Factors Influencing Cross-Reactivity
- The structure of the beta-lactam ring and the side chains of the antibiotics play a crucial role in determining cross-reactivity 4.
- Prior exposures to beta-lactam antibiotics may also contribute to coexisting sensitivities, and pre-treatment skin tests with related beta-lactams are recommended before administering them via graded challenges to beta-lactam-allergic patients 4.
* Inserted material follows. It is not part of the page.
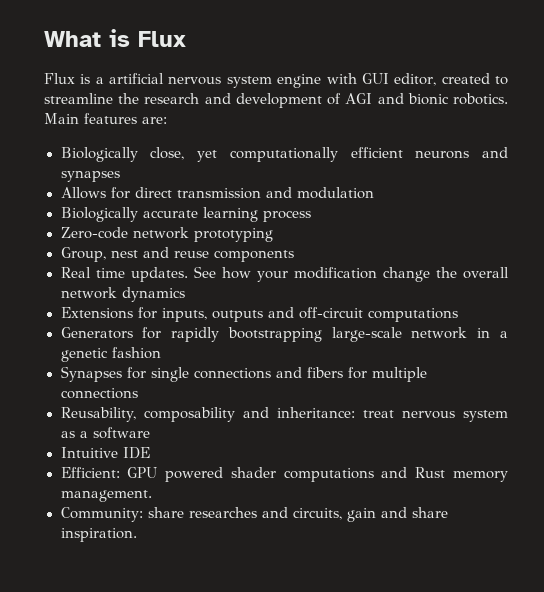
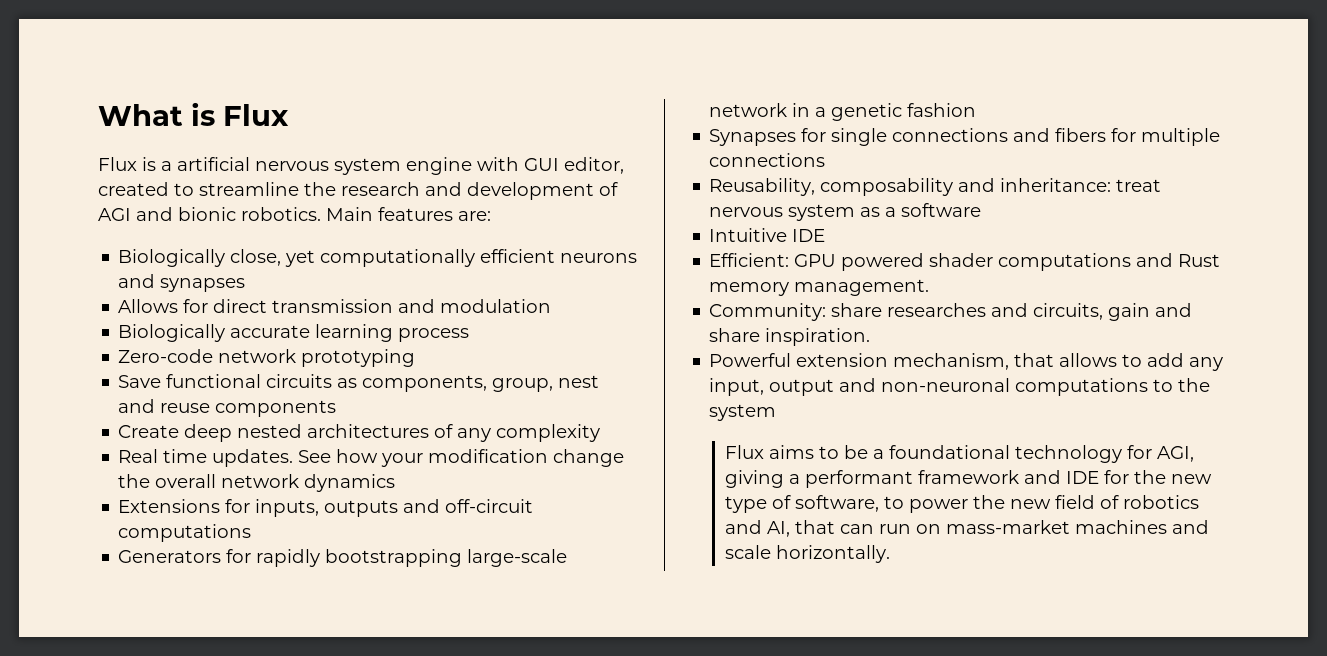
[60,247,294,262] Group, nest and reuse components -> [118,374,600,392] [118,399,337,417] [118,424,601,442] Save functional circuits as components, group, nest and reuse components // Create deep nested architectures of any complexity
(137, 535) none -> [709,353,1224,371] [709,378,1211,396] [709,404,777,421] [724,445,1194,463] [724,470,1212,488] [724,495,1199,513] [724,520,1209,537] [724,545,890,563] // Powerful extension mechanism, that allows to add any input, output and non-neuronal computations to the system // Flux aims to be a foundational technology for AGI, giving a performant framework and IDE for the new type of software, to power the new field of robotics and AI, that can run on mass-market machines and scale horizontally.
- The use of third- or fourth-generation cephalosporins or cephalosporins with dissimilar side chains than the offending penicillin carries a negligible risk of cross-allergy 3.
Clinical Implications
- Avoiding beta-lactam antibiotics due to a reported penicillin or cephalosporin allergy can result in significantly worse long-term global outcomes for patients, and the risks of avoiding cephalosporins may outweigh the benefits 6.
- Inpatient allergy assessment may improve optimal antibiotic therapy for patients with a documented penicillin or cephalosporin allergy 7.
- Patients with a documented penicillin or cephalosporin allergy are less likely to receive recommended beta-lactams and more likely to receive alternative antibiotics, such as carbapenems and fluoroquinolones 7.